In 2010, Dr. Rutherford received a Career Development Award (K23) from the NIMH and was appointed to the Columbia Department of Psychiatry faculty as an Assistant Professor of Clinical Psychiatry. His early work focused on conducting novel clinical trials with integrated neuroimaging to investigate the pathophysiology of Major Depressive Disorder and the mechanisms of placebo effects in antidepressant clinical trials. Subsequently, Dr. Rutherford began to focus on depression in older adults. His current work seeks to understand age-related biological changes that place older adults at risk for developing depression, influence its manner of presentation, and govern its treatment responsivity. To elucidate pathophysiologic pathways and probe mechanisms of therapeutic action, Dr. Rutherford’s studies combine clinical trials, enrolling depressed older adults with multimodal neuroimaging, including structural and functional magnetic resonance imaging (MRI), as well as positron emission tomography (PET). For example, he has received NIMH funding for studies of how cerebrovascular aging confers risk for antidepressant non-response (R01) and a whether enhancing dopaminergic signaling if effective as monotherapy for depressed older adults with psychomotor slowing (R61/R33).
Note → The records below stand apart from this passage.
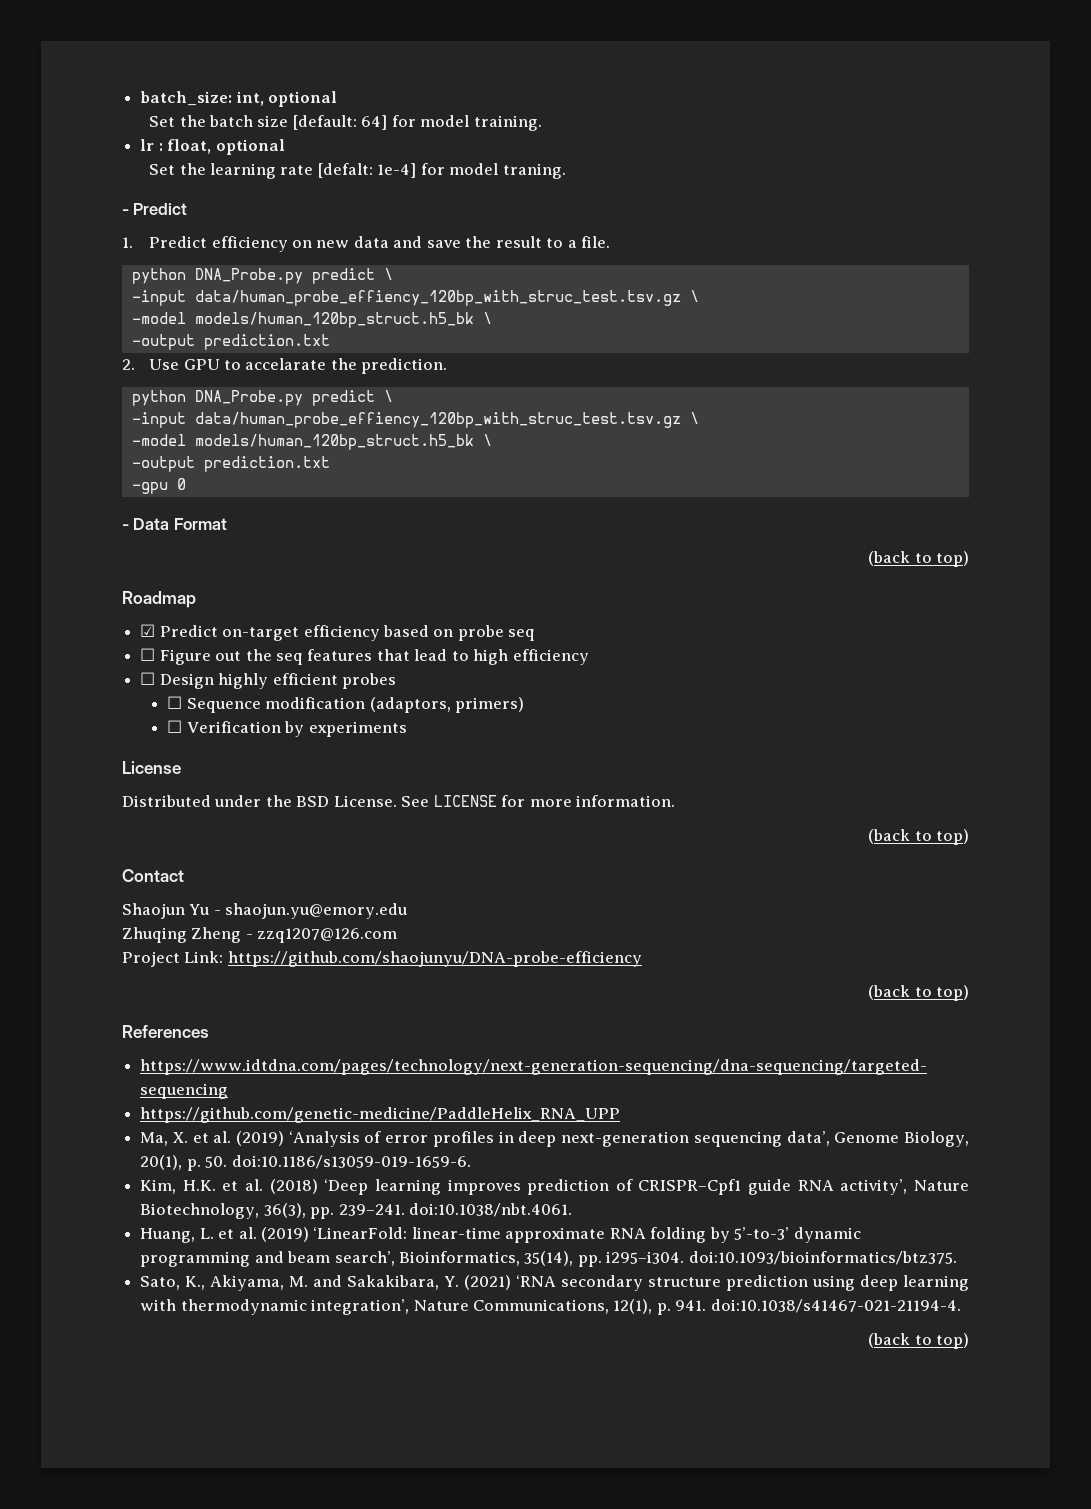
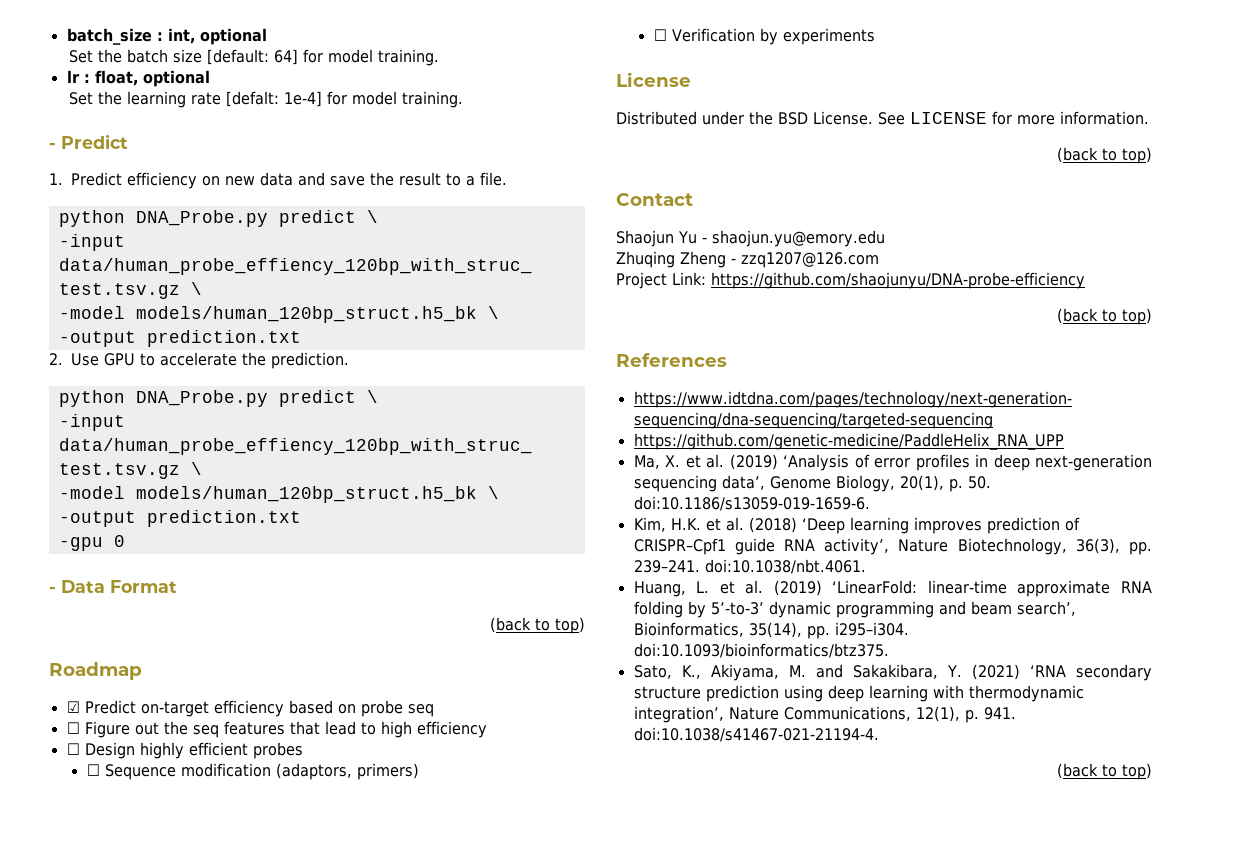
[140,91,233,106] batch_size: -> [66,28,163,45] batch_size :
[502,163,566,179] traning. -> [402,91,464,108] training.
[245,358,327,370] accelarate -> [160,352,237,366] accelerate

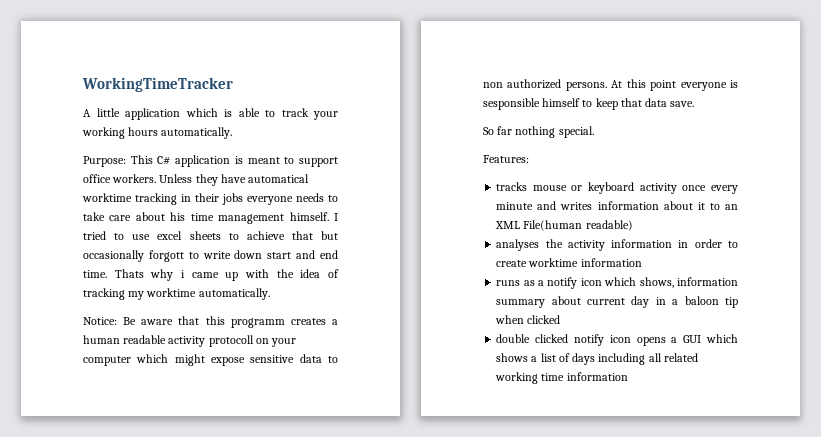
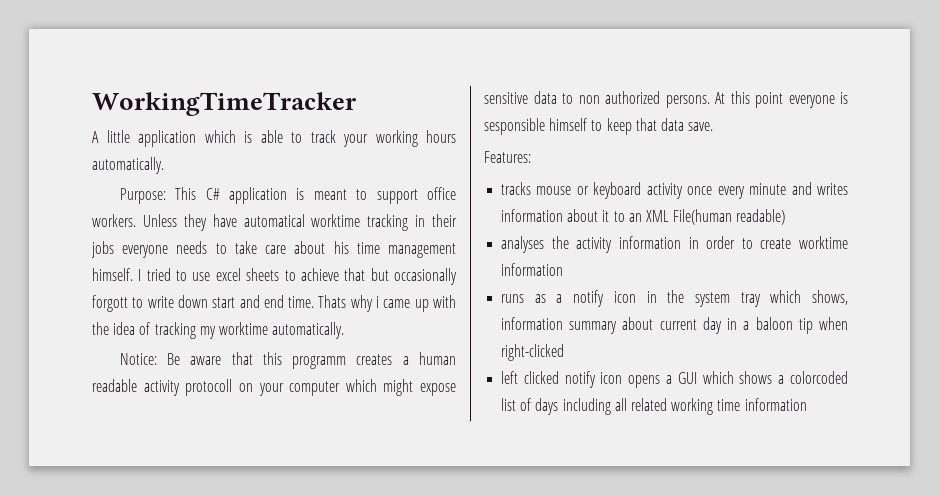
[483,126,594,138] // So far nothing special. -> (714, 126) none
(602, 282) none -> [646,290,761,307] in the system tray
[527,315,561,324] [496,334,531,343] clicked // double -> [501,344,565,361] [501,371,519,384] right-clicked // left
(538, 359) none -> [790,371,848,384] colorcoded

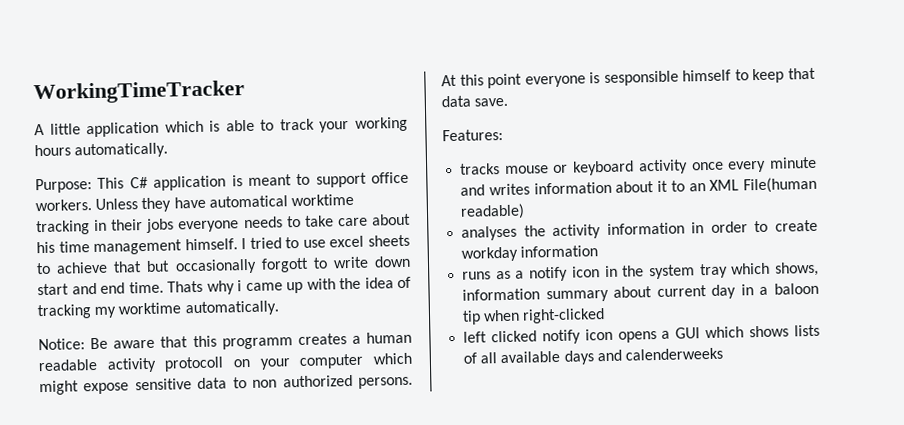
[799,236,848,249] worktime -> [461,246,519,262] workday
[778,371,848,384] [501,398,807,415] a colorcoded list of days including all related working time information -> [794,324,820,337] [463,347,723,365] lists of all available days and calenderweeks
Most recently, Dr. Rutherford has expanded his work beyond Late Life Depression to understand effects of brain aging on neuropsychiatric disorders more broadly. He recently received 2 NIMH R01s to investigate the mechanisms by which PTSD accelerates brain aging and hastens cognitive decline in older adults (“Cognitive and Neural Mechanisms of the Accelerated Aging Phenotype in PTSD”) and to understand the mechanisms by which treatment resistant depression poses an increased risk for dementia (“Neurocognitive and Neuroimaging Biomarkers: Predicting Progression Towards Dementia in Patients with Treatment Resistant Depression”). Consistent with these goals, Dr. Rutherford has assumed the Directorship of the Neurobiology and Therapeutics of Aging Division in the Columbia University Department of Psychiatry. The primary goal of the Division is to understand the complex interplay between aging-related biological processes and the pathophysiology underlying psychiatric disorders. By learning more about how the phenomenology, underlying mechanisms, and long-term trajectory of disorders differ between older and younger adults, Division investigators aim to develop improved prevention, early detection, and rationally designed treatment strategies for late life disorders.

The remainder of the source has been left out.